The Global Times reported that the U.S. Embassy’s farewell message to the Chengdu consulate also drew an angry backlash online. The message said “we’ll miss you forever” and included a video spotlighting the history of the consulate and its friendly relationship with local people, but supposedly it infuriated Chinese “netizens” because they think the graceful farewell was deceitful and “hypocritical.”

“Observers said most Chinese web users have already learned the tricks the U.S. used to play to show their hypocrisy and so-called ‘care’ to human rights or freedom, while in fact, they are infiltrating China by recruiting proxies, building connections with separatists and collecting intelligence, which are all typical tricks of a color revolution,” the Global Times thundered, repeating the Chinese Communist Party accusation that the sinister United States is trying to foment a regime-change “color revolution” in China.
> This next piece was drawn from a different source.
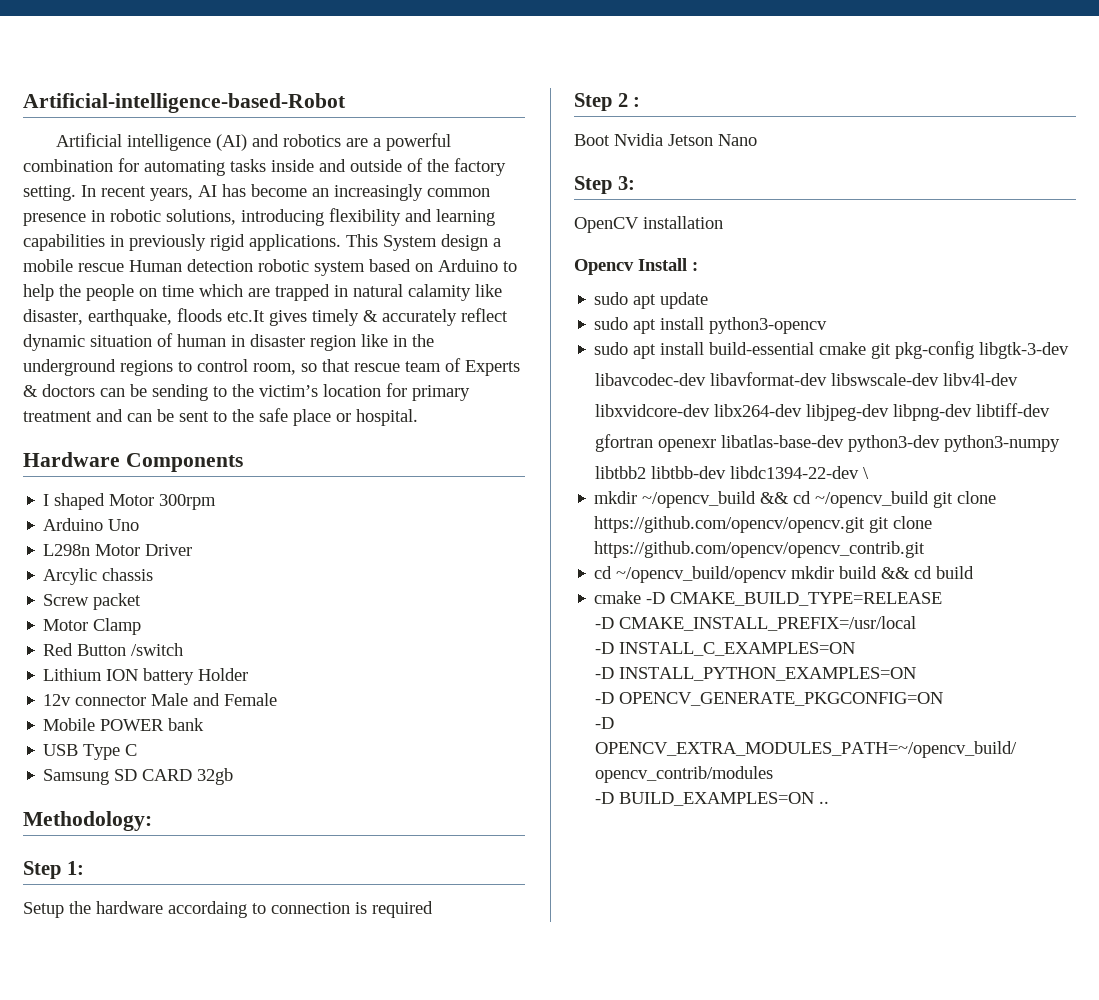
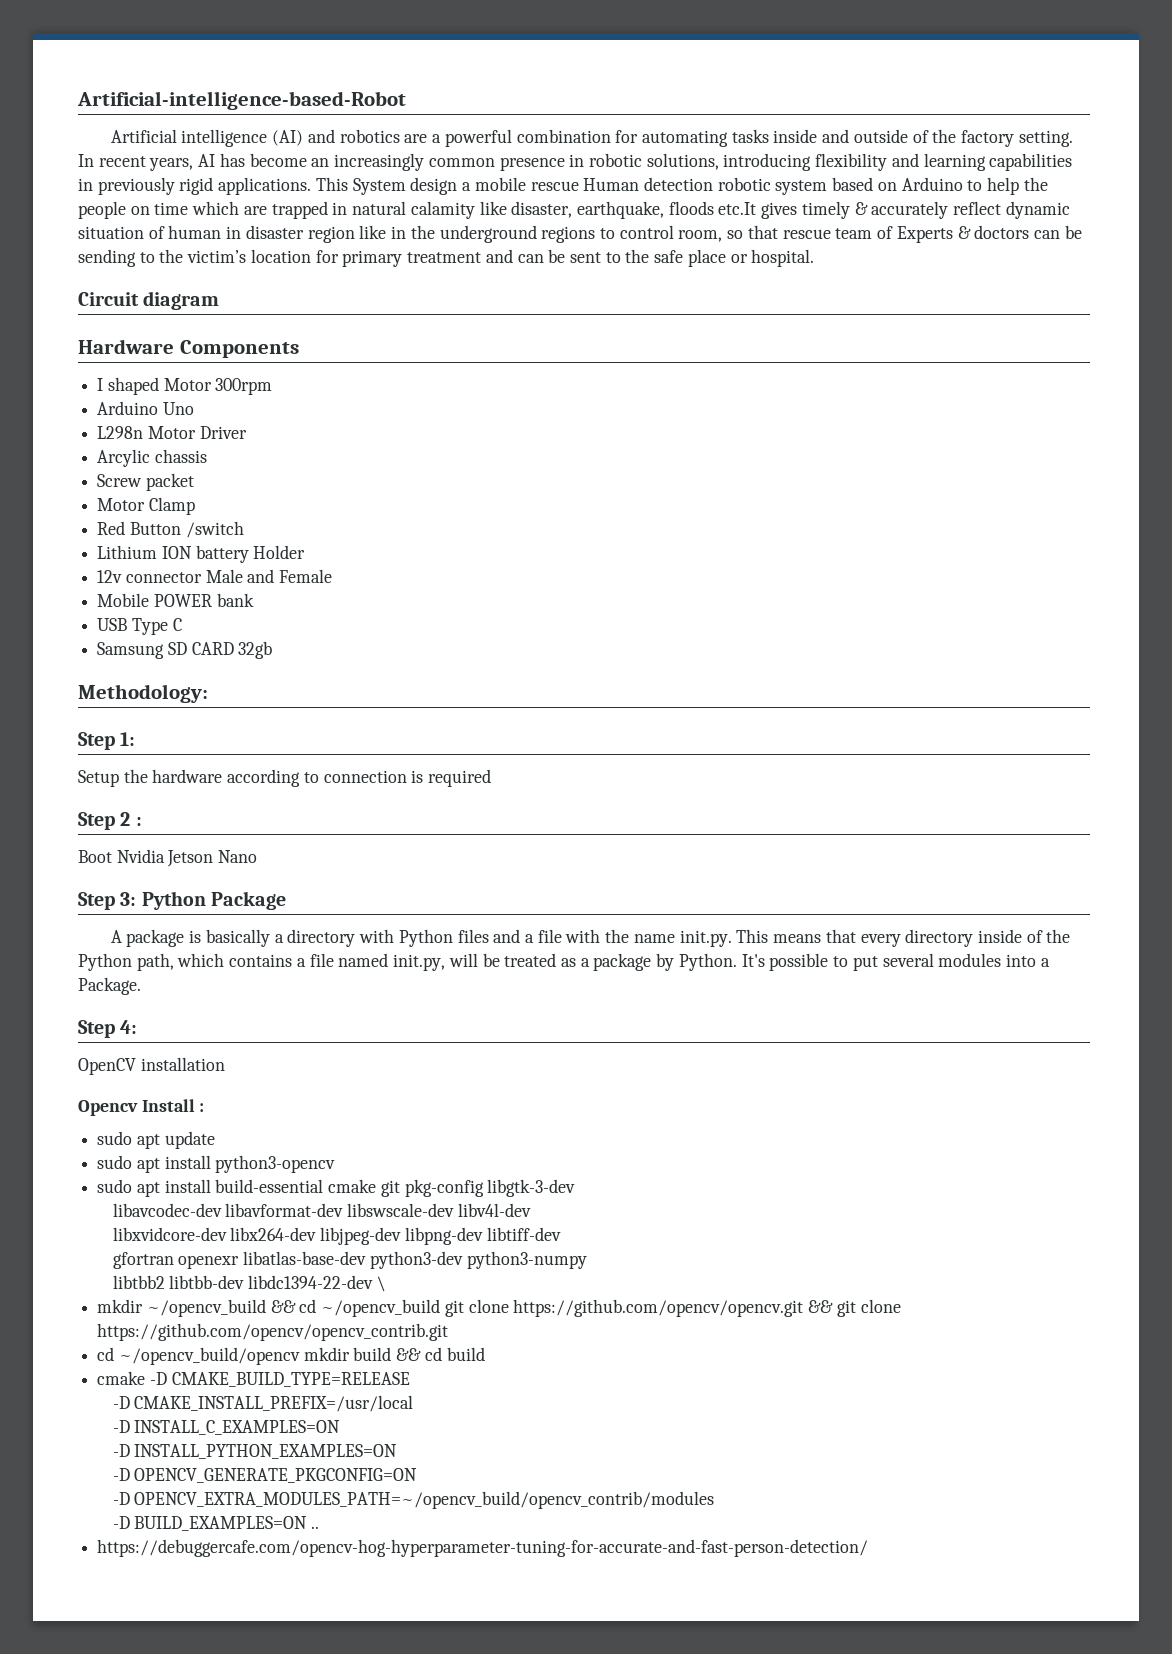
(418, 417) none -> [78,291,220,310] // Circuit diagram
[168,901,247,918] accordaing -> [227,769,301,787] according
(635, 183) none -> [141,891,286,910] [110,929,1071,947] [78,953,1050,971] [78,977,141,995] [78,1020,138,1038] Python Package // A package is basically a directory with Python files and a file with the name init.py. This means that every directory inside of the Python path, which contains a file named init.py, will be treated as a package by Python. It's possible to put several modules into a Package. // Step 4:
(866, 524) none -> [808,1300,834,1313] &&
(830, 802) none -> [97,1539,869,1557] // https://debuggercafe.com/opencv-hog-hyperparameter-tuning-for-accurate-and-fast-person-detection/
The Global Times found an anonymous “observer” who said the “simple and naive” tricks of American diplomats have “failed to fool the Chinese people.”

According to this “observer,” U.S. support for Tibet was the last straw for the Chinese people, not so much the U.S. government shutting down the Chinese consulate in Houston, Texas last week on allegations of espionage activity.

“This has challenged the bottom line of the Chinese people. The unity of the nation cannot be challenged, and clearly, the US Embassy wants to separate ‘Tibetans’ from the rest of Chinese, rather than acknowledge that ethnic Tibetans are also Chinese nationals. This will surely anger Chinese people, and it shows that US diplomats don’t understand China at all,” the Global Times’ anonymous source expounded.

Even Chinese media reports allowed that some people in Chengdu seemed sorry to see the U.S. embassy go and expressed sorrow about the state of relations between the two countries. One fellow noted by the Australian Associated Press tried to unfurl a banner with a message to the Chinese government, but he was hustled off by police before he could finish.

Evidently local residents who worked for the consulate are especially unhappy to see it go. The Global Times claimed that “some Chinese employees were not properly compensated with laws and regulations” after they were abruptly laid off.